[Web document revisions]

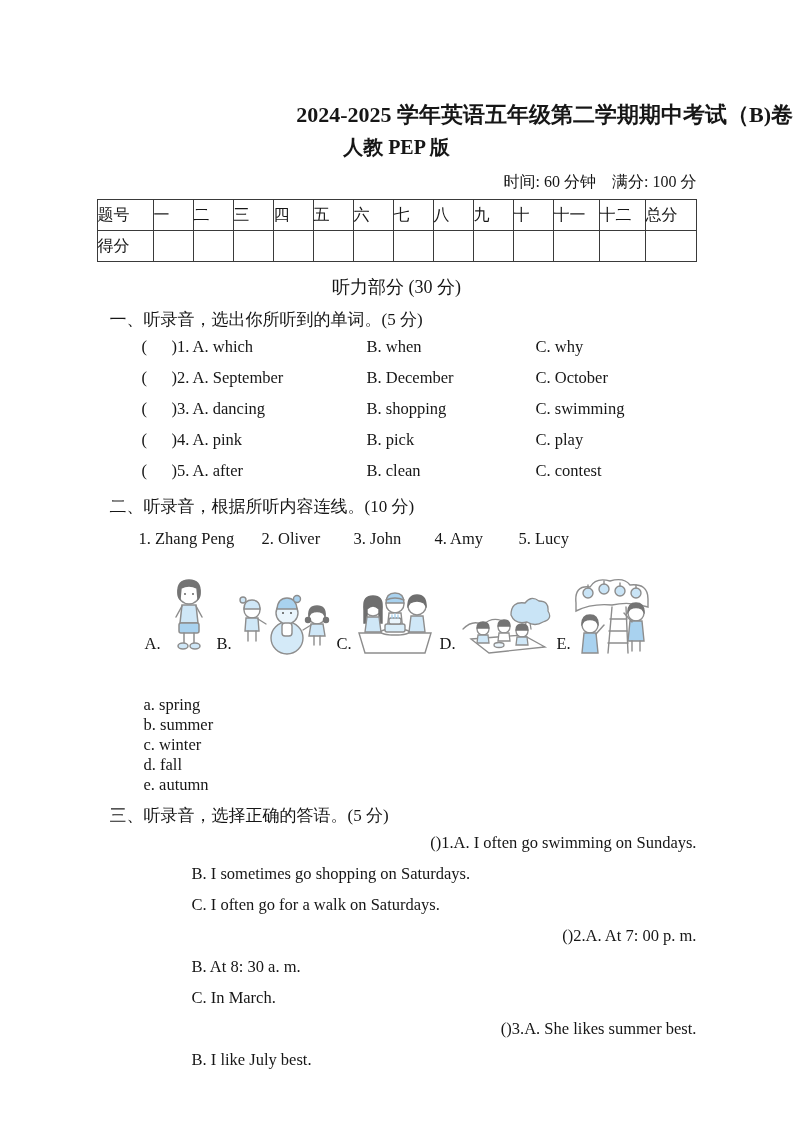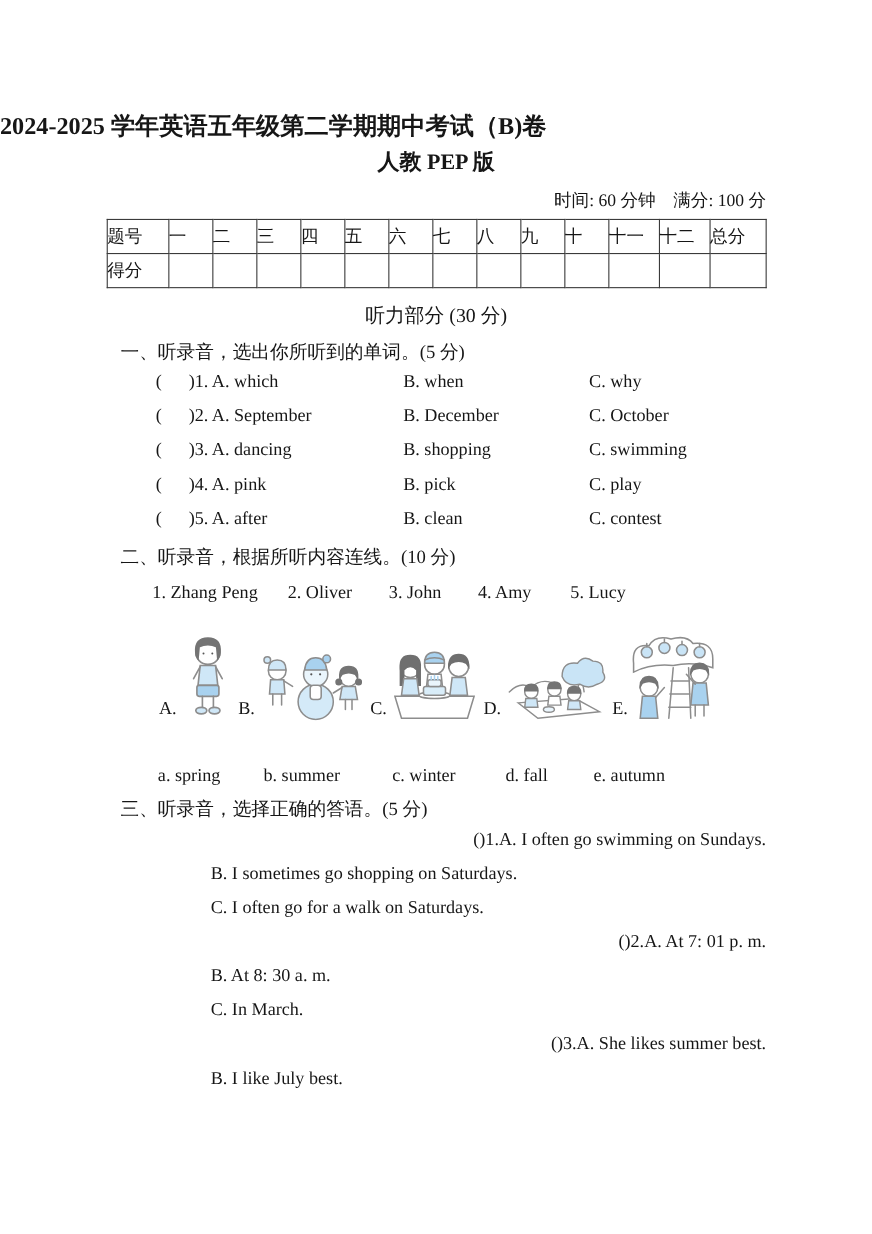--- a/index.html
+++ b/index.html
@@ -4,21 +4,21 @@
 <style>
   * { box-sizing: border-box; }
   html,body { margin:0; padding:0; background:#e8e8e8; }
   .page {
     width:793px; height:1122px; margin:0 auto; background:#ffffff;
     font-family:"Liberation Serif","DejaVu Serif",serif; color:#161616;
     overflow:hidden;
   }
   .content { width:600px; margin:0 auto; }
 
-  .title { padding-top:100px; margin:0; text-align:left; font-size:22px; font-weight:bold; }
+  .title { padding-top:100px; margin:0; text-align:right; font-size:22px; font-weight:bold; }
   .subtitle { margin:4px 0 0; text-align:center; font-size:20px; font-weight:bold; }
   .time-row { margin-top:11px; text-align:right; font-size:16px; }
 
   table.score { width:100%; border-collapse:collapse; margin-top:6px; table-layout:fixed; }
   table.score td { border:1px solid #3a3a3a; height:31px; text-align:left; font-size:16px; padding:0; }
 
   .listening-heading { margin-top:13px; text-align:center; font-size:18px; }
 
   .sec-title { margin:9px 0 0 13px; font-size:17px; }
 
@@ -31,21 +31,21 @@
   .names-row { display:flex; margin:11px 0 0 42px; font-size:16.5px; height:24px; }
   .names-row .nm0 { width:123px; } .names-row .nm1 { width:92px; }
   .names-row .nm2 { width:81px; }  .names-row .nm3 { width:84px; }
 
   .pics-row { display:flex; align-items:flex-end; margin:14px 0 0 48px; height:88px; }
   .pic-group { display:flex; align-items:flex-end; }
   .pg-a { width:72px; } .pg-b { width:120px; } .pg-c { width:103px; } .pg-d { width:117px; }
   .pic-letter { font-size:16.5px; line-height:18px; margin:0 3px 2px 0; }
   .pic-group svg { display:block; }
 
-  .seasons-row { display:flex; margin:40px 0 0 47px; font-size:16.5px; }
+  .seasons-row { display:flex; margin:40px 0 0 47px; font-size:16.5px;flex-direction:column; }
   .seasons-row .se0 { width:96px; } .seasons-row .se1 { width:117px; }
   .seasons-row .se2 { width:103px; } .seasons-row .se3 { width:80px; }
 
   .sec3-first { margin-left:45px; height:31px; line-height:31px; font-size:16.5px;text-align:right; }
   .sec3-first .q-open { display:inline-block; width:30px; }
   .sec3-line  { margin-left:95px; height:31px; line-height:31px; font-size:16.5px; }
 </style>
 </head>
 <body>
 
@@ -289,21 +289,21 @@
     <div>
       <div class="sec3-first">
         <span class="q-open">(</span><span>)1.A. I often go swimming on Sundays.</span>
       </div>
       <div class="sec3-line">B. I sometimes go shopping on Saturdays.</div>
       <div class="sec3-line">C. I often go for a walk on Saturdays.</div>
     </div>
 
     <div>
       <div class="sec3-first">
-        <span class="q-open">(</span><span>)2.A. At 7: 01 p. m.</span>
+        <span class="q-open">(</span><span>)2.A. At 7: 00 p. m.</span>
       </div>
       <div class="sec3-line">B. At 8: 30 a. m.</div>
       <div class="sec3-line">C. In March.</div>
     </div>
 
     <div>
       <div class="sec3-first">
         <span class="q-open">(</span><span>)3.A. She likes summer best.</span>
       </div>
       <div class="sec3-line">B. I like July best.</div>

What you will do
Reproduce the data exactly as it appears above. Pictures are to be left out.

Output for this task
--- a/index.html
+++ b/index.html
@@ -4,21 +4,21 @@
 <style>
   * { box-sizing: border-box; }
   html,body { margin:0; padding:0; background:#e8e8e8; }
   .page {
     width:793px; height:1122px; margin:0 auto; background:#ffffff;
     font-family:"Liberation Serif","DejaVu Serif",serif; color:#161616;
     overflow:hidden;
   }
   .content { width:600px; margin:0 auto; }
 
-  .title { padding-top:100px; margin:0; text-align:left; font-size:22px; font-weight:bold; }
+  .title { padding-top:100px; margin:0; text-align:right; font-size:22px; font-weight:bold; }
   .subtitle { margin:4px 0 0; text-align:center; font-size:20px; font-weight:bold; }
   .time-row { margin-top:11px; text-align:right; font-size:16px; }
 
   table.score { width:100%; border-collapse:collapse; margin-top:6px; table-layout:fixed; }
   table.score td { border:1px solid #3a3a3a; height:31px; text-align:left; font-size:16px; padding:0; }
 
   .listening-heading { margin-top:13px; text-align:center; font-size:18px; }
 
   .sec-title { margin:9px 0 0 13px; font-size:17px; }
 
@@ -31,21 +31,21 @@
   .names-row { display:flex; margin:11px 0 0 42px; font-size:16.5px; height:24px; }
   .names-row .nm0 { width:123px; } .names-row .nm1 { width:92px; }
   .names-row .nm2 { width:81px; }  .names-row .nm3 { width:84px; }
 
   .pics-row { display:flex; align-items:flex-end; margin:14px 0 0 48px; height:88px; }
   .pic-group { display:flex; align-items:flex-end; }
   .pg-a { width:72px; } .pg-b { width:120px; } .pg-c { width:103px; } .pg-d { width:117px; }
   .pic-letter { font-size:16.5px; line-height:18px; margin:0 3px 2px 0; }
   .pic-group svg { display:block; }
 
-  .seasons-row { display:flex; margin:40px 0 0 47px; font-size:16.5px; }
+  .seasons-row { display:flex; margin:40px 0 0 47px; font-size:16.5px;flex-direction:column; }
   .seasons-row .se0 { width:96px; } .seasons-row .se1 { width:117px; }
   .seasons-row .se2 { width:103px; } .seasons-row .se3 { width:80px; }
 
   .sec3-first { margin-left:45px; height:31px; line-height:31px; font-size:16.5px;text-align:right; }
   .sec3-first .q-open { display:inline-block; width:30px; }
   .sec3-line  { margin-left:95px; height:31px; line-height:31px; font-size:16.5px; }
 </style>
 </head>
 <body>
 
@@ -289,21 +289,21 @@
     <div>
       <div class="sec3-first">
         <span class="q-open">(</span><span>)1.A. I often go swimming on Sundays.</span>
       </div>
       <div class="sec3-line">B. I sometimes go shopping on Saturdays.</div>
       <div class="sec3-line">C. I often go for a walk on Saturdays.</div>
     </div>
 
     <div>
       <div class="sec3-first">
-        <span class="q-open">(</span><span>)2.A. At 7: 01 p. m.</span>
+        <span class="q-open">(</span><span>)2.A. At 7: 00 p. m.</span>
       </div>
       <div class="sec3-line">B. At 8: 30 a. m.</div>
       <div class="sec3-line">C. In March.</div>
     </div>
 
     <div>
       <div class="sec3-first">
         <span class="q-open">(</span><span>)3.A. She likes summer best.</span>
       </div>
       <div class="sec3-line">B. I like July best.</div>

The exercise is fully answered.